TASK STATEMENT:
Transcribe exactly everything in the data below from the line containing "- 11. For the User name, type in cortana." down to the line containing "sparkcontainer into the folder path textbox.", both lines included and nothing further.

WORKING DATA:

= = = = = = =

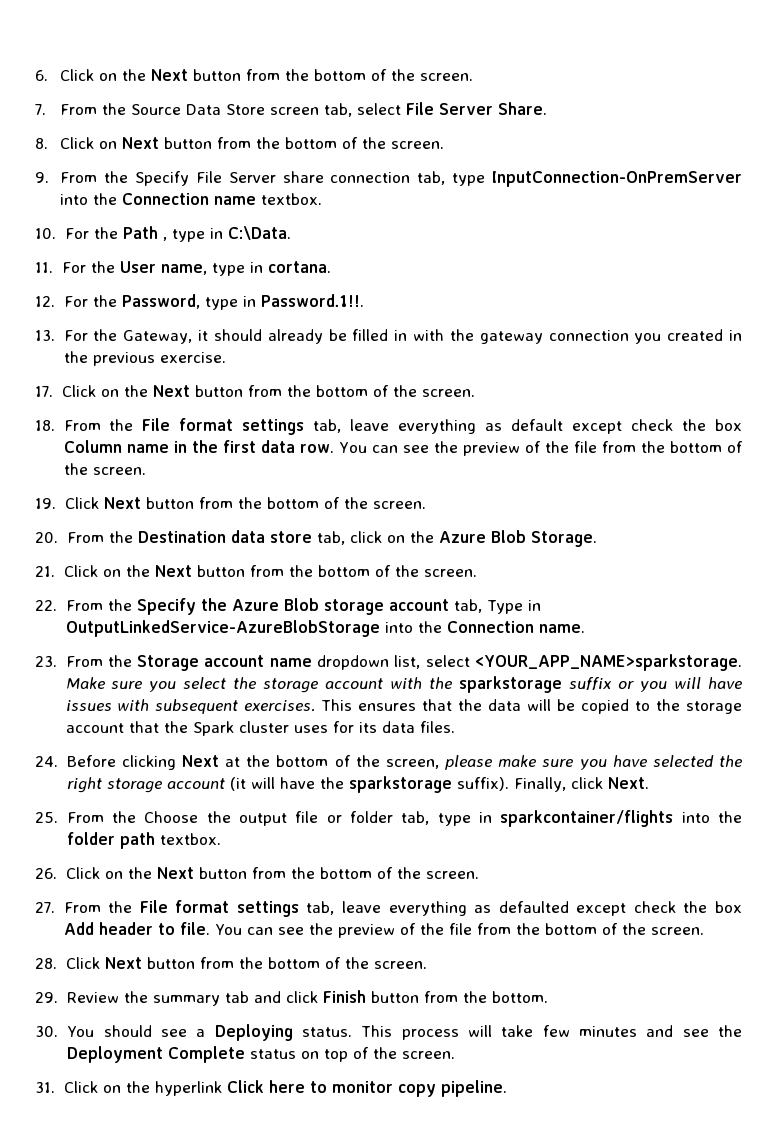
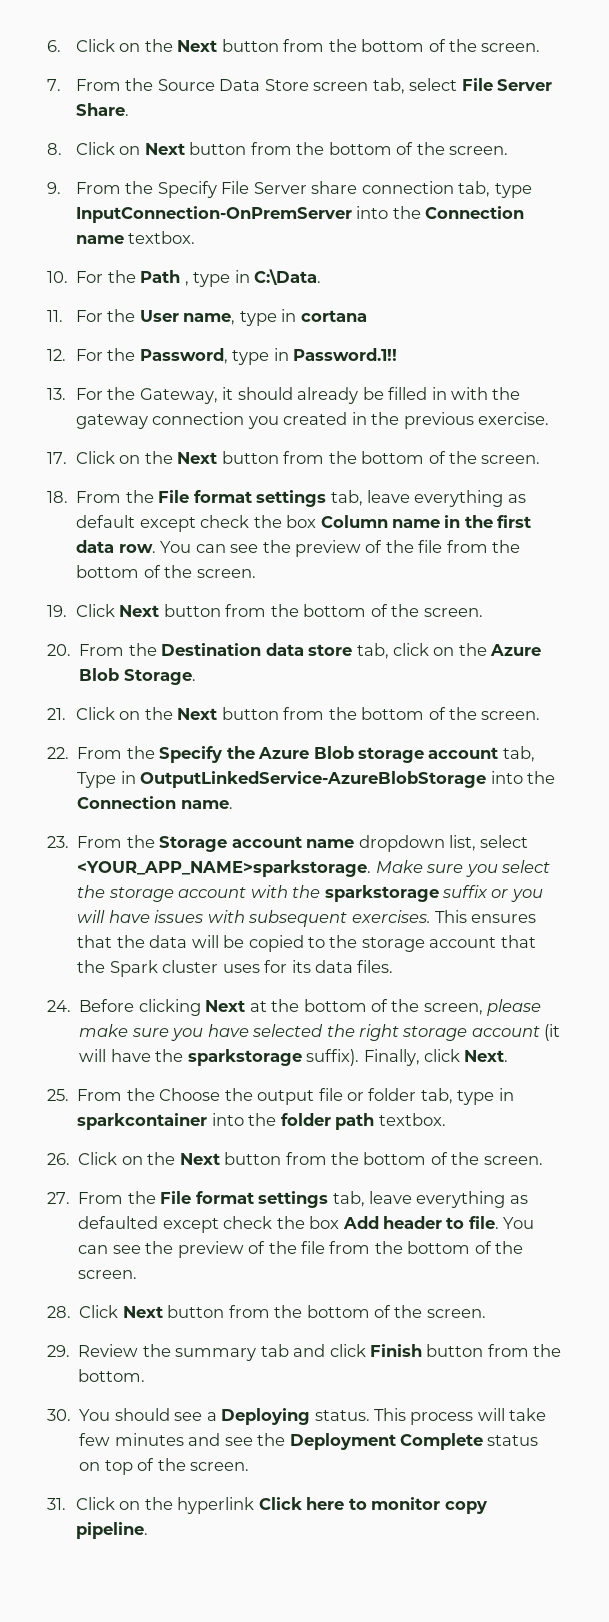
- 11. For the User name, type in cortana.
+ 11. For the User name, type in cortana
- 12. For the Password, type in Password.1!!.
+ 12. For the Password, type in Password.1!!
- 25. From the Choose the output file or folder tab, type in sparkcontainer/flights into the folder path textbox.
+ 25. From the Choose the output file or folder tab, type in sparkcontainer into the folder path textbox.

= = = = = = =

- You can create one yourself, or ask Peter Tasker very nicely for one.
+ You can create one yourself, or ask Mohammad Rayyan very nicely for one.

= = = = = = =

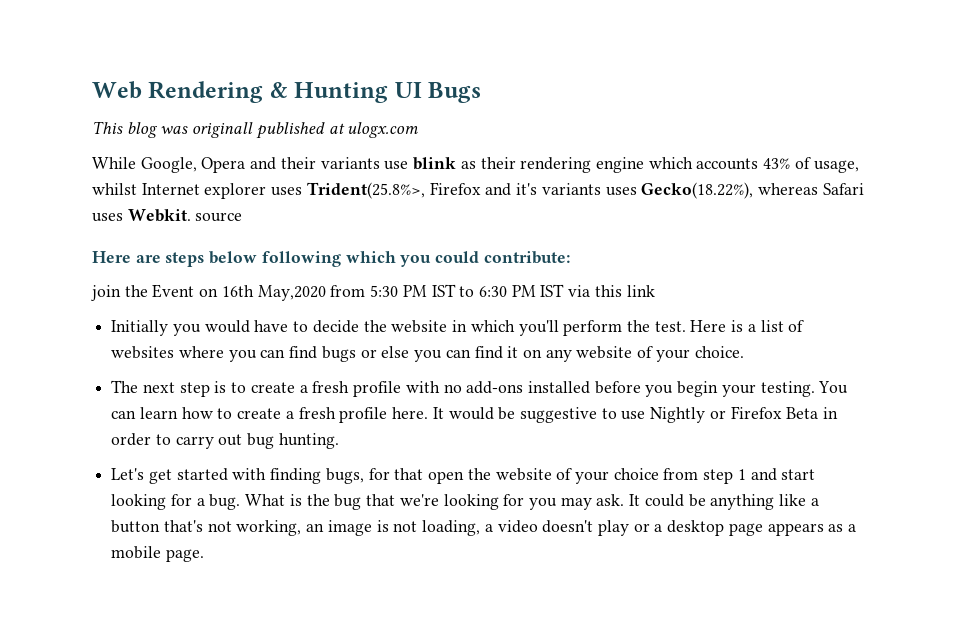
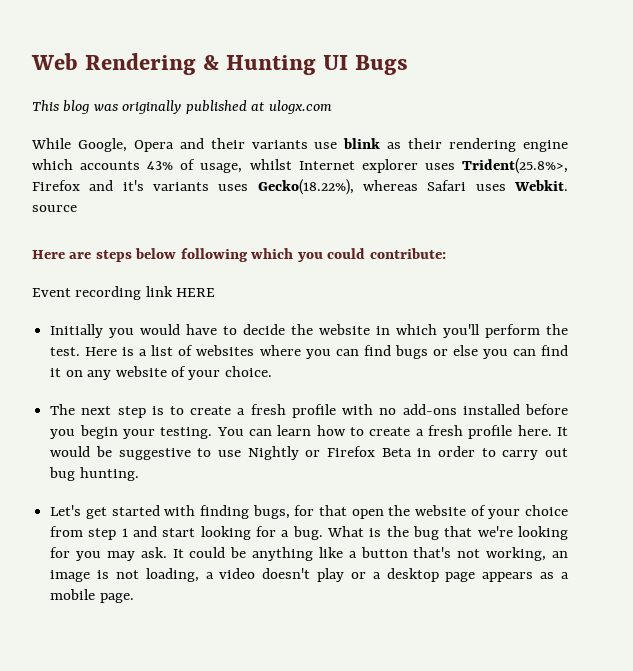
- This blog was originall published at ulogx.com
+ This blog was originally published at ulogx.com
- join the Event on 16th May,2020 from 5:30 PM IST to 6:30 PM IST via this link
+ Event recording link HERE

= = = = = = =

EXERCISE RESPONSE:
- 11. For the User name, type in cortana.
+ 11. For the User name, type in cortana
- 12. For the Password, type in Password.1!!.
+ 12. For the Password, type in Password.1!!
- 25. From the Choose the output file or folder tab, type in sparkcontainer/flights into the folder path textbox.
+ 25. From the Choose the output file or folder tab, type in sparkcontainer into the folder path textbox.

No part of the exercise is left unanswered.